Si el resultado dice analiza, tendrá que comparar, relacionar, interpretar, encontrar patrones, sacar conclusiones. Si dice argumenta, tendrá que tomar posición, buscar evidencia, contrastar información y sustentar una decisión. Si dice diseña, tendrá que explorar una necesidad, tomar decisiones, probar ideas y construir una propuesta.
Ese pequeño ejercicio de convertir el RESULTADO en ACCIÓN empieza a ordenar todo lo demás.Porque recién allí puedo preguntarme: ¿qué experiencias voy a proponer?, ¿qué estrategia me conviene?, ¿qué hará realmente el estudiante durante la sesión?, ¿qué evidencia me permitirá observar ese aprendizaje?
Y aquí encuentro una idea muy potente para trabajar el sílabo: empezar por el verbo, pero pensar en el desempeño.
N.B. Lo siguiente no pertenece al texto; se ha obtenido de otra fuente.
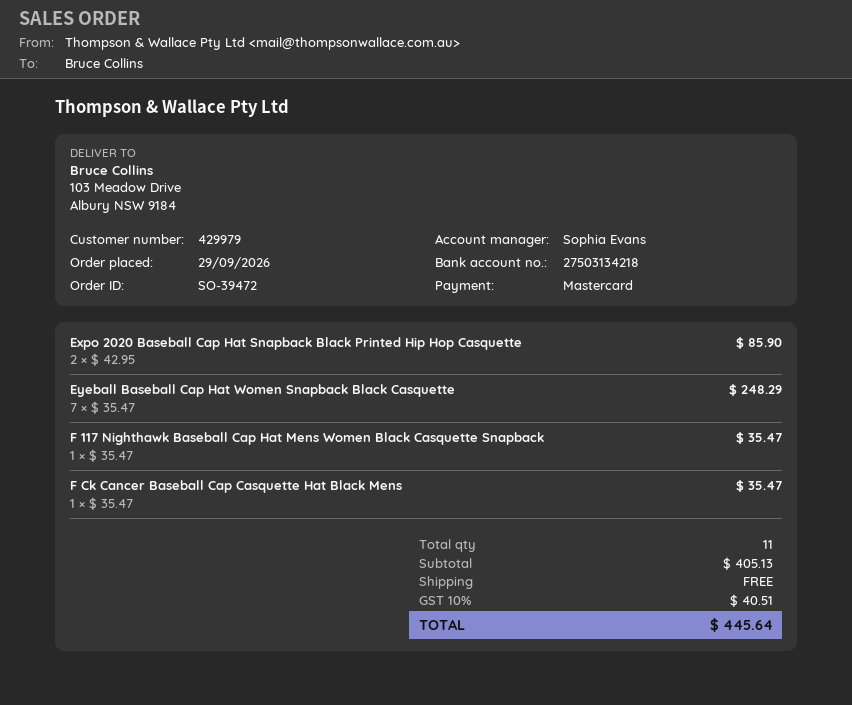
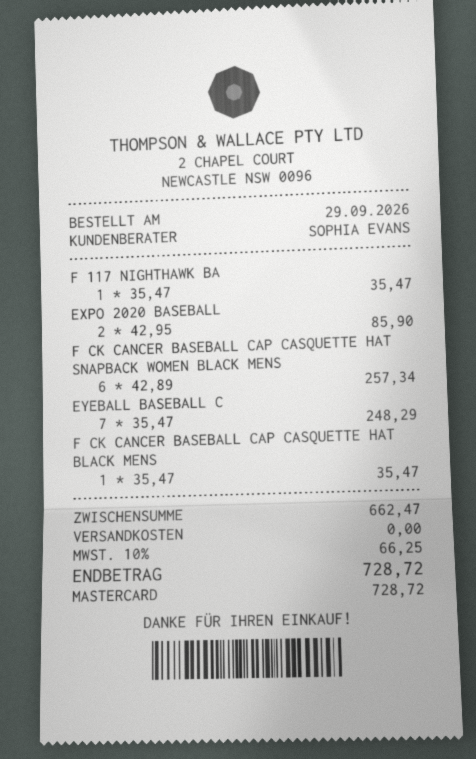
F CK CANCER BASEBALL CAP CASQUETTE HAT SNAPBACK WOMEN BLACK MENS: none -> 6 x 42.89 = 257.34
subtotal: 405.13 -> 662.47
tax: 10% = 40.51 -> 10% = 66.25
total: 445.64 -> 728.72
El resultado marca hacia dónde vamos. Las acciones nos ayudan a construir el camino.
En la imagen comparto una pequeña ruta que utilizo para trabajar este proceso con docentes. La preparé a partir de las fichas que vengo desarrollando para pasar del resultado a la acción y, desde allí, seleccionar estrategias y organizar las actividades de aprendizaje.
¿Cuando programas tu asignatura, qué miras primero: el resultado, los contenidos o las actividades? Me interesa leer cómo lo trabajan en otras universidades.